High adherence to Mediterranean Diet seems to be associated with a lower risk of incident ischemic stroke, new study shows

Original Contribution
Adherence to a Mediterranean Diet and Prediction of Incident Stroke
Georgios Tsivgoulis, MD, Theodora Psaltopoulou, MD, Virginia G. Wadley, PhD, Andrei V. Alexandrov, MD, George Howard, DrPH, Frederick W. Unverzagt, PhD, Claudia Moy, PhD, Virginia J. Howard, PhD, Brett Kissela, MD and Suzanne E. Judd, PhD
From the Second Department of Neurology, Attikon Hospital (G.T.) and Department of Hygiene, Epidemiology and Medical Statistics (T.P.), University of Athens School of Medicine, Athens, Greece; Department of Neurology, The University of Tennessee Health Science Center, Memphis, TN (G.T., A.V.A.); International Clinical Research Center, St. Anne’s University Hospital in Brno, Czech Republic (G.T.); Department of Medicine (V.G.W.), Department of Biostatistics, School of Public Health (G.H., S.E.J.), and Department of Epidemiology, School of Public Health (V.J.H.), University of Alabama at Birmingham; Department of Psychiatry, Indiana University School of Medicine, Indianapolis (F.W.U.); National Institute of Neurological Disorders and Stroke, National Institutes of Health, Bethesda, MD (C.M.); and Department of Neurology, University of Cincinnati, OH (B.K.).
Correspondence to Georgios Tsivgoulis, MD, Second Department of Neurology, University of Athens, School of Medicine, Iras 39, Gerakas Attikis, Athens 15344, Greece. E-mail tsivgoulisgiorg{at}yahoo.gr
Abstract

Background and Purpose—There are limited data on the potential association of adherence to Mediterranean diet (MeD) with incident stroke. We sought to assess the longitudinal association between greater adherence to MeD and risk of incident stroke.

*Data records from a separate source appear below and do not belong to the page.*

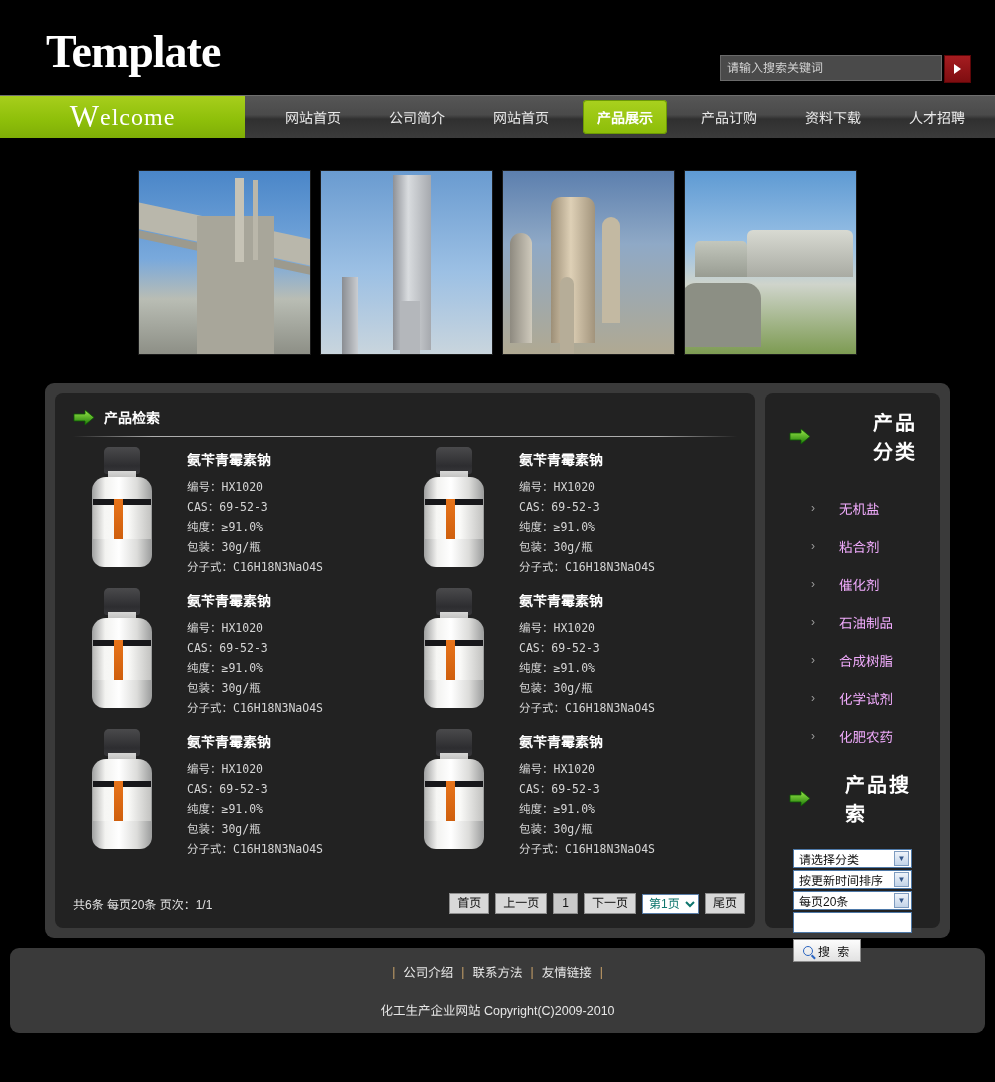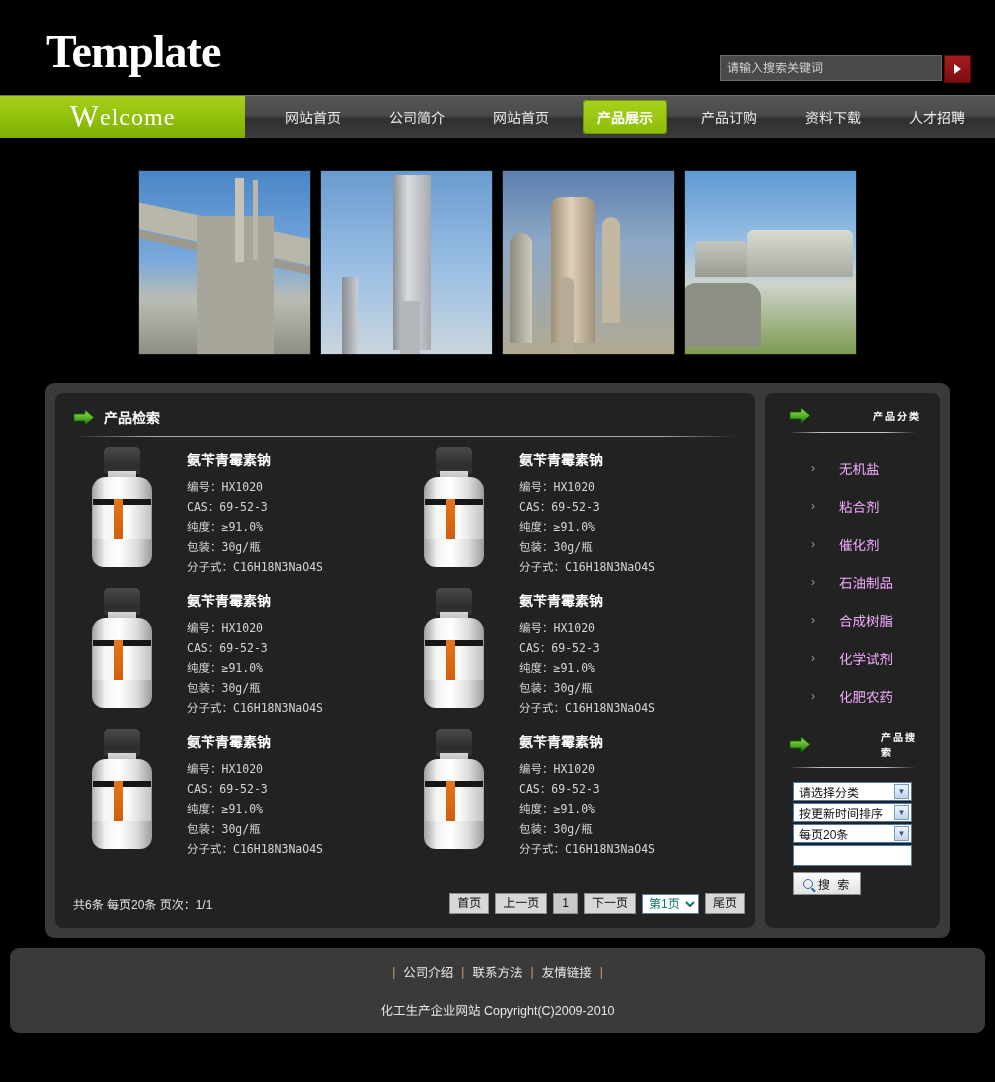"产品分类" .side-title { font-size: 10px -> 20px }
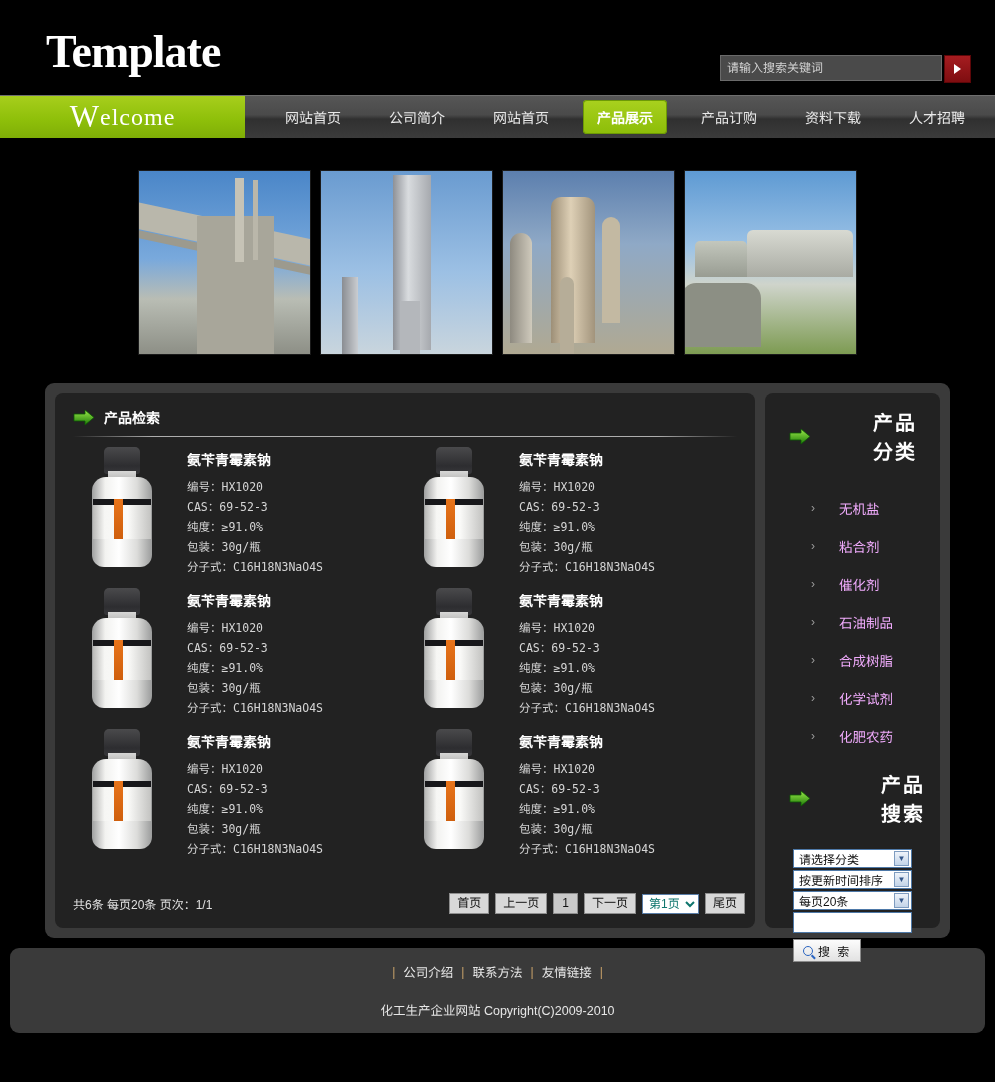"产品搜索" span.side-title { margin-left: 60px -> 24px }
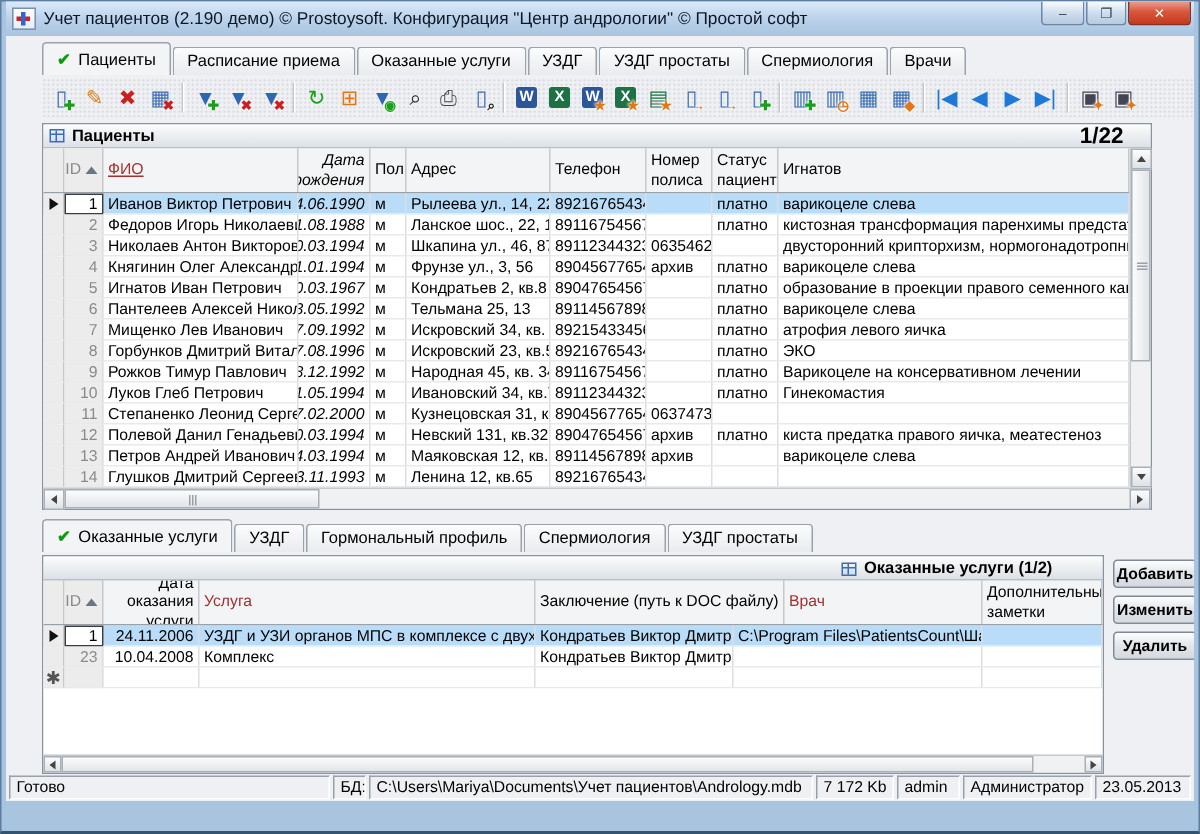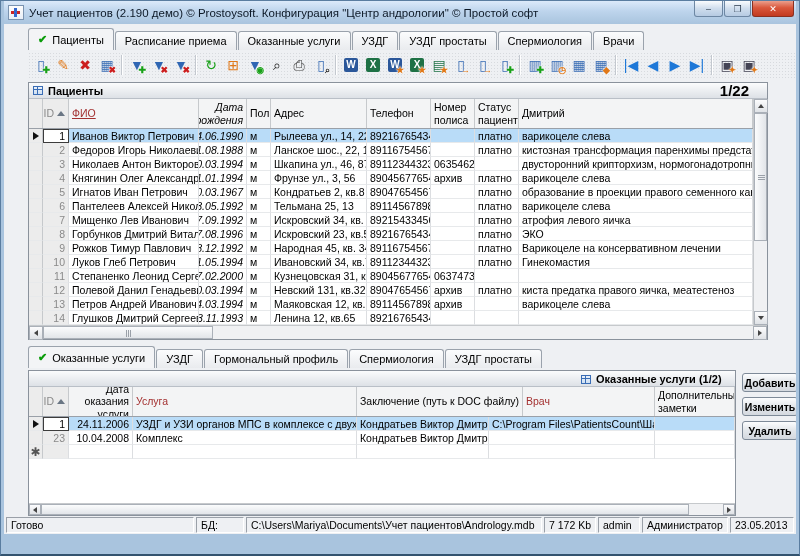"Дмитрий" span { text: Дмитрий -> Игнатов }
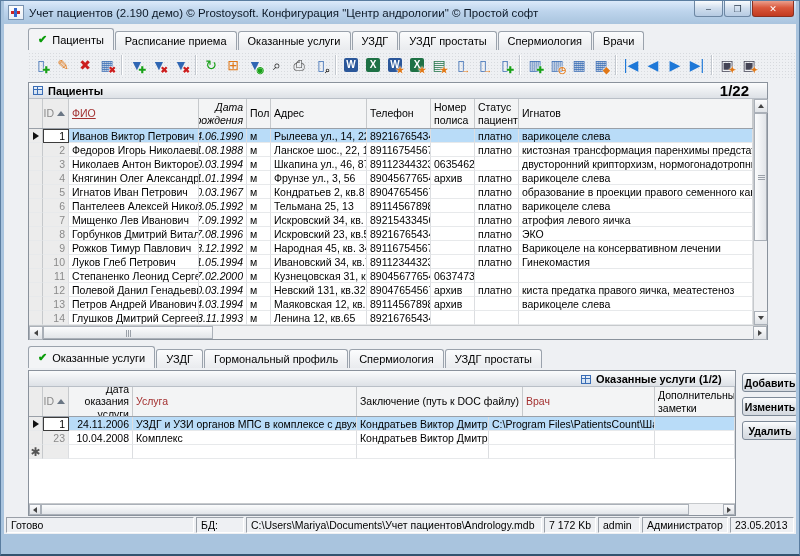"Оказанные услуги (1/2)" .sub-title-block { left: 552px -> 532px }
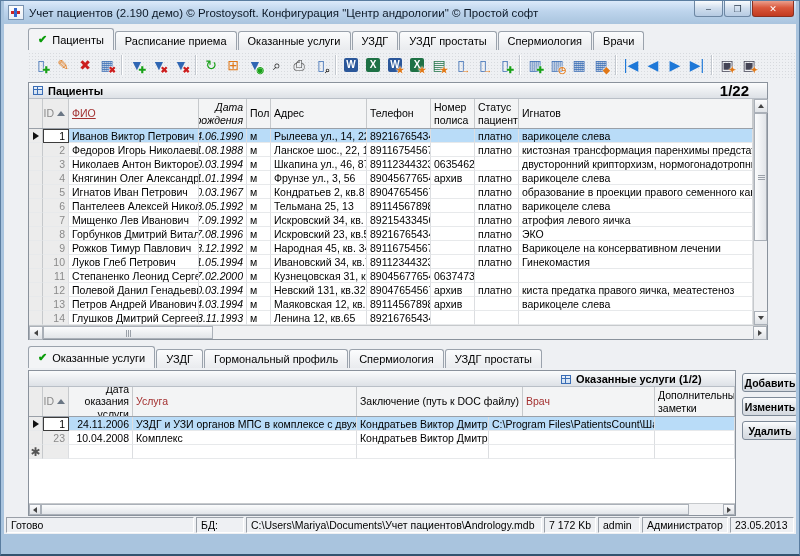"БД:" .sb-db-label { width: 48px -> 22px }
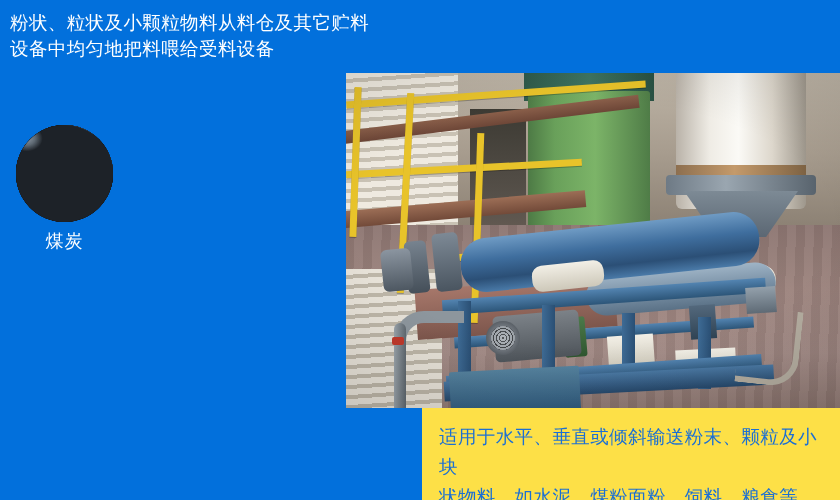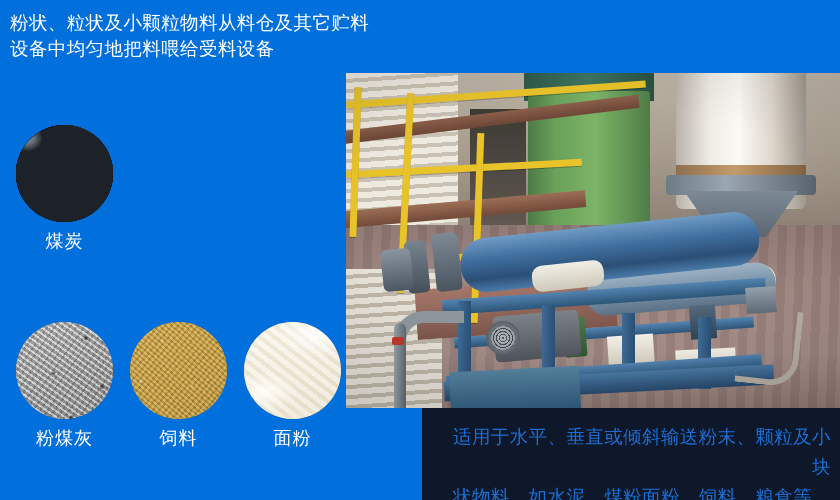"粉煤灰" div.mrow { html: <div> <div> <div> <div></div> </div> <div>粉煤灰</div> </div> <div> <div> <div></div> </div> <div>饲料</div> </div> <div> <div> <div></div> </div> <div>面粉</div> </div> </div> -> none }
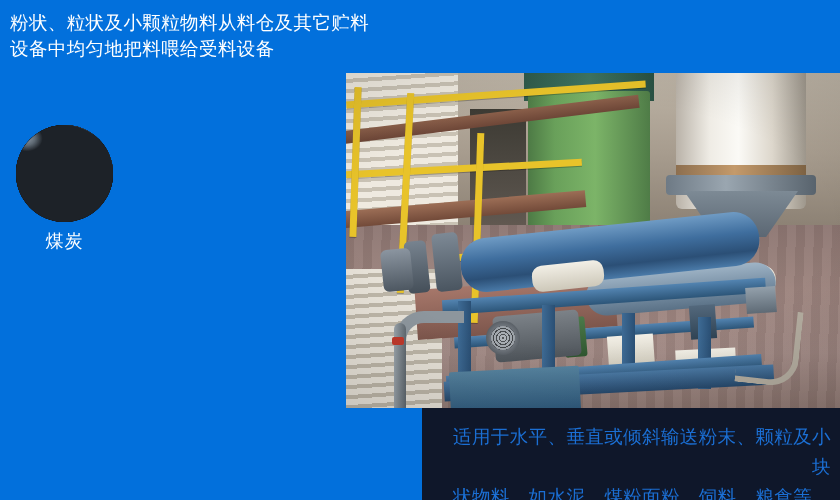"适用于水平、垂直或倾斜输送粉末、颗粒及小块" .caption-panel { background: #0f172a -> #fde047; text-align: right -> none }
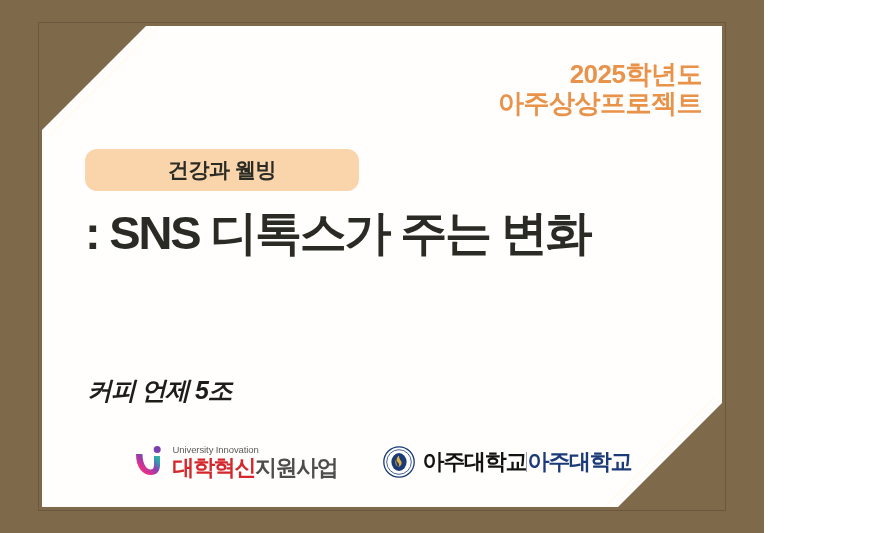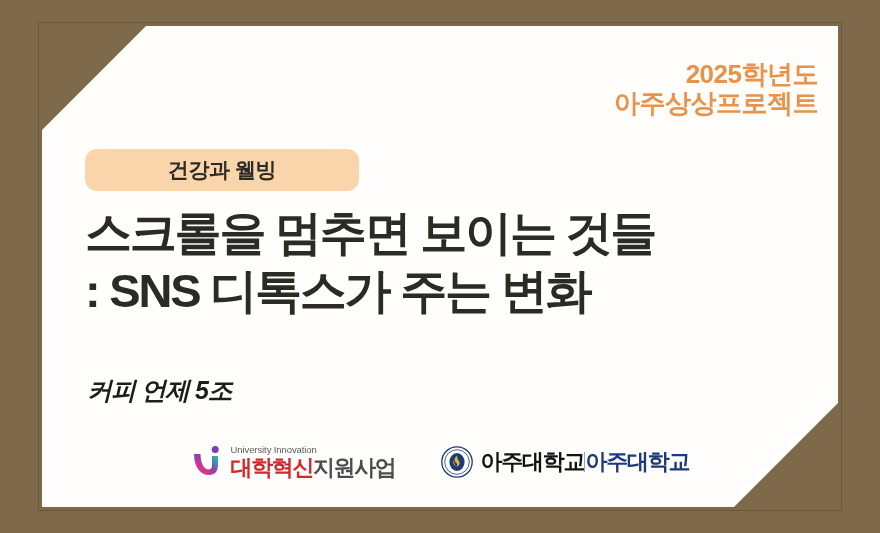"2025학년도" .slide { width: 880px -> 764px }
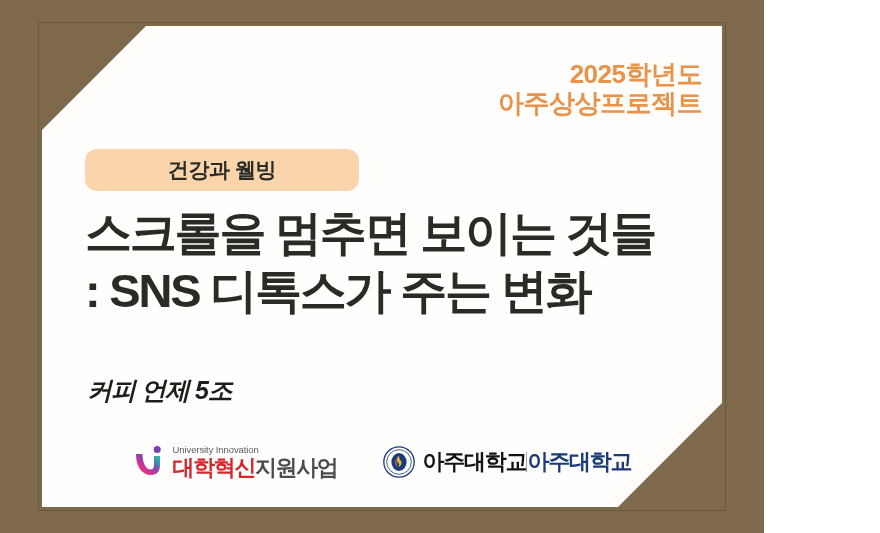"스크롤을 멈추면 보이는 것들" span.title-line { html: <span>스크롤을 멈추면 보이는 것들</span> -> none }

Methods—We prospectively evaluated a population-based cohort of 30 239 individuals enrolled in REasons for Geographic and Racial Differences in Stroke (REGARDS) study, after excluding participants with stroke history, missing demographic data or food frequency questionnaires, and unavailable follow-up information. Adherence to MeD was categorized using MeD score. Incident stroke was adjudicated by expert panel review of medical records during a mean follow-up period of 6.5 years.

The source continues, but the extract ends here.